After the welded vane material 16 and sheer sheet materials 12, 14 are drawn through the nip rollers 180, a tentering apparatus 190 applies a tension to the resultant welded structure across the sheer sheet materials 12, 14 in both the cross-machine direction and the longitudinal direction. Referring to FIGS. 17-19, a second shifter apparatus 192 including a first and second pair of bearings or rollers 194 shifts the first and second sheets of sheer material respectively in the cross-machine direction. The second shifter apparatus 192 both ensures that the welded structure is in the closed position as well as applies a tension to the materials in the cross-machine direction. After the first and second sheets of sheer material have been shifted and tensioned in the cross-machine direction the welded structure is kept in tension in the cross-machine direction by a first and second pair of conveyors or o-rings 196 that are supported by pulleys 198. The o-rings are parallel to one another, but may also be angled to help maintain the tension of the materials in the cross-machine direction.

The first and second sheets of sheer material and the vane material is tensioned in the longitudinal direction by a first and second pair of nip rollers 200. Once the welded structure is tensioned it enters the heat setting assembly 48 to remove any unwanted creases in the welded structure. The welded structure is tensioned in the closed or light-blocking position with center region 30 and the first longitudinal margin 26 of the vane material 16 in a plane parallel to the first and second sheets of sheer materials 12 and 14. The second longitudinal margin 28 is not coplanar with the first longitudinal margin 26 and center region 30 of the vane material 16, but is bent at an edge 31, proximate the first sheet material 12.

In the preferred embodiment, a plurality of radiant heaters 202 that heat both the first and second sheets of sheer material as well as the vane material. The welded structure is then cooled with a plurality of fans 204. A mist of water could be applied to the welded structure prior to being exposed to the radiant heaters as a way of evenly distributing the heat. Alternatively, the welded structure could be pressed with a heated roller and then set by a cooled roller to prohibit the material from going back to its original condition.

Since no adhesive is used in this system, it is possible to heat the welded resultant product to a higher temperature without the concern of the adhesive remelting and flowing in an uncontrolled manner. As a result of the setting assembly all unwanted creases and or puckers are removed from the materials. The heat setting process forms a permanent crease 31 in the vane material at the second longitudinal margin 28.

Once the welded structure has been set, the structure is wound onto a take up spool for subsequent fabrication into the light-control window covering 10 based on a customer's specification.
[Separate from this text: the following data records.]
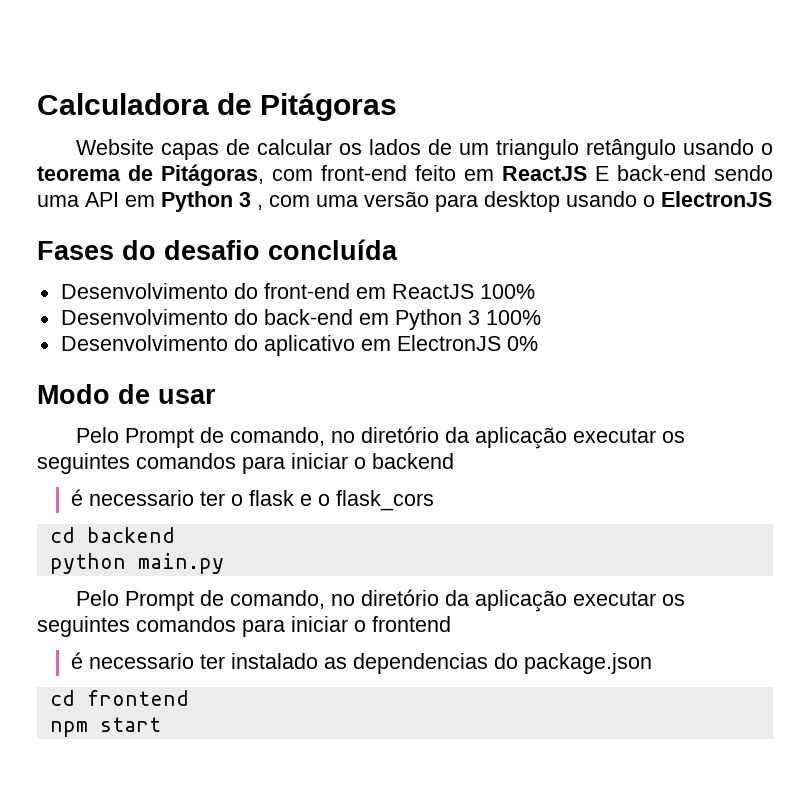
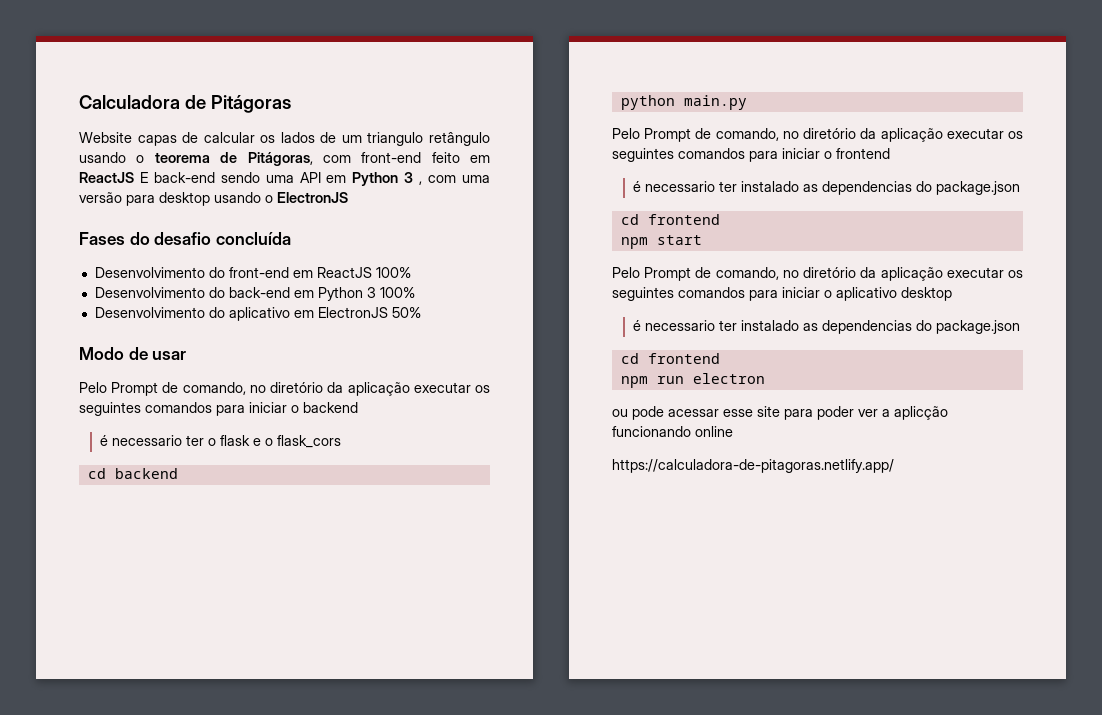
[506,336,538,351] 0% -> [391,307,421,318] 50%
(161, 724) none -> [612,267,1023,281] [612,287,952,301] [633,320,1021,334] [620,353,720,364] [620,373,765,388] [612,406,948,420] [612,426,733,437] [612,459,894,473] // Pelo Prompt de comando, no diretório da aplicação executar os seguintes comandos para iniciar o aplicativo desktop // é necessario ter instalado as dependencias do package.json // cd frontend // npm run electron // ou pode acessar esse site para poder ver a aplicção funcionando online // https://calculadora-de-pitagoras.netlify.app/

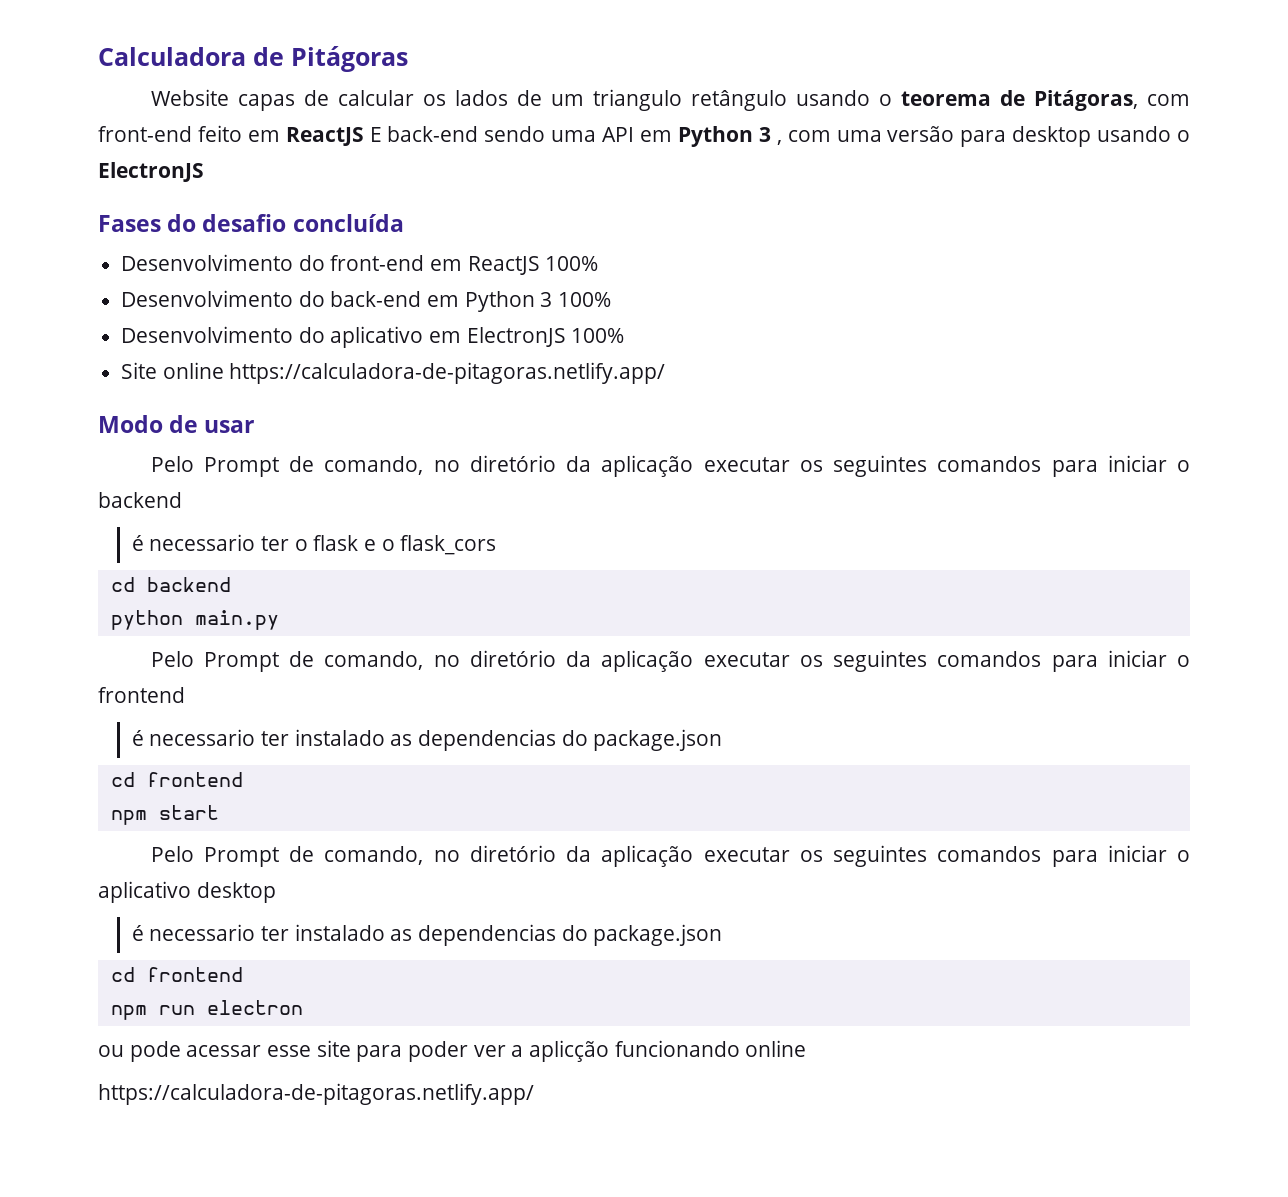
[391,307,421,318] 50% -> [571,328,625,343] [121,362,666,384] 100% // Site online https://calculadora-de-pitagoras.netlify.app/

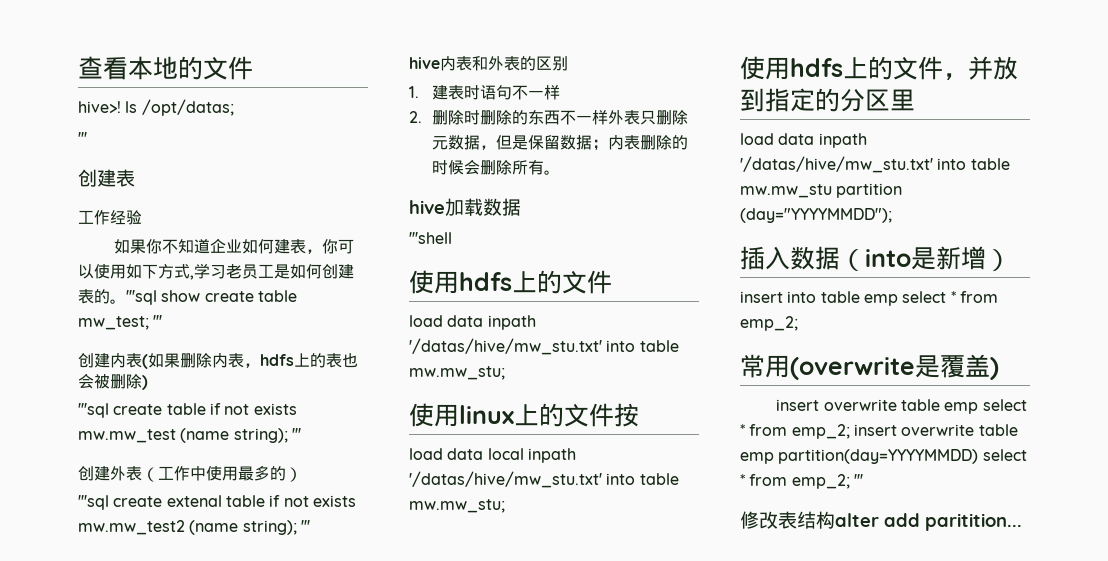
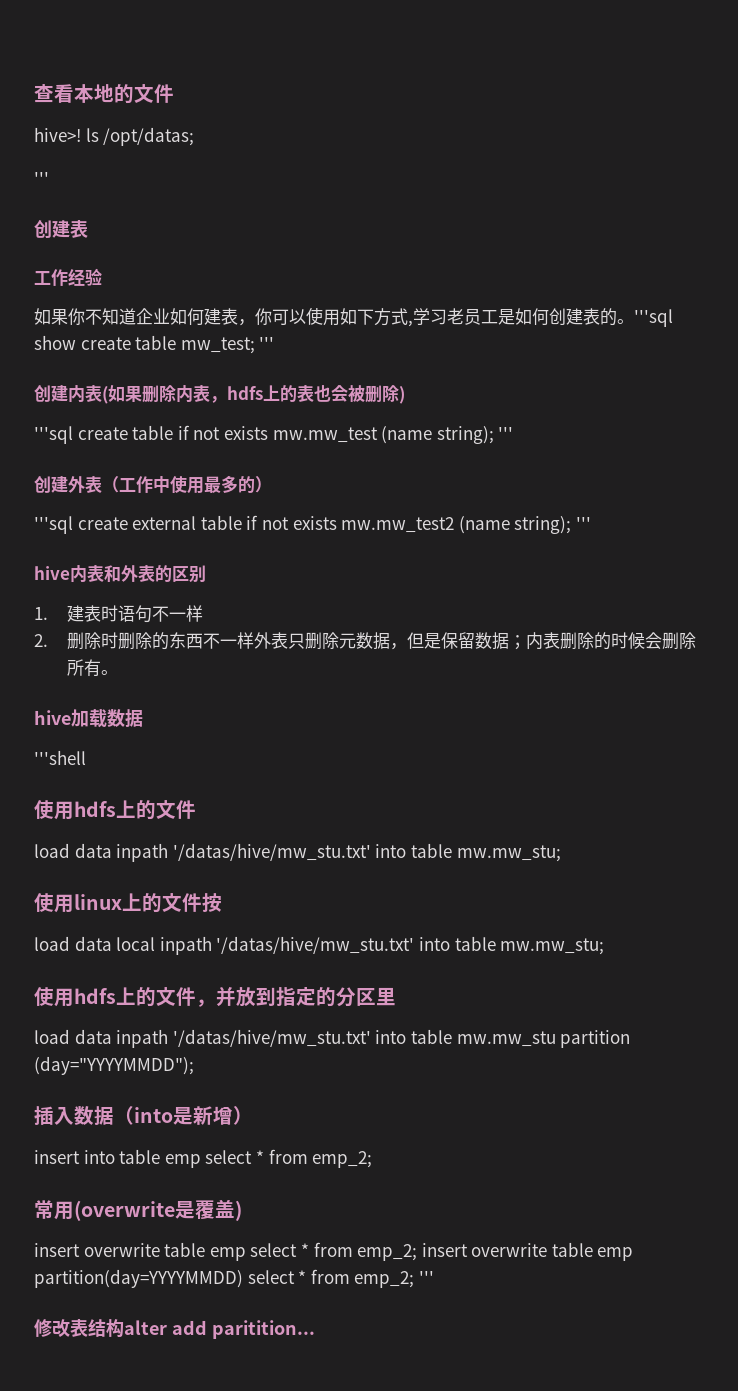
[166,495,222,507] extenal -> [132,516,197,530] external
Alternatively, the structure may be cut into flat sheets of predetermined length for subsequent processing. As discussed above, the width of the welded structure determines the greatest possible length of the horizontal light-control window covering. First, based on the width dimension of the desired horizontal light-control window covering 10, that amount of material is cut from the take up spool in the longitudinal direction. Second, if the length of the desired horizontal light-control window covering 10 is less than the width of the welded structure, then the difference is removed from the width of the welded structure. In this manner a horizontal window covering 10 is formed to a customer's specification.

In preferred embodiment, the first sheet of sheer material 12 faces toward the room and away from the window, while the second sheet of sheer material 14 faces or is adjacent the window. As discussed above the width of the vane material is most preferably 2.062 inches, while the longitudinal margins 26, 28 of the vane material are about 0.125 inches. The folder assemblies are set 1.625 inches apart, and as a result the center regions 30 of adjacent vanes 16 are 1.625 inches apart in the light-passing position. In the light-blocking position, the vanes 16 overlap one another by 0.312 inches. In this manner, the folded second longitudinal margin 28 is hidden from view by the first longitudinal margin 26 and center region 30 of an adjacent vane.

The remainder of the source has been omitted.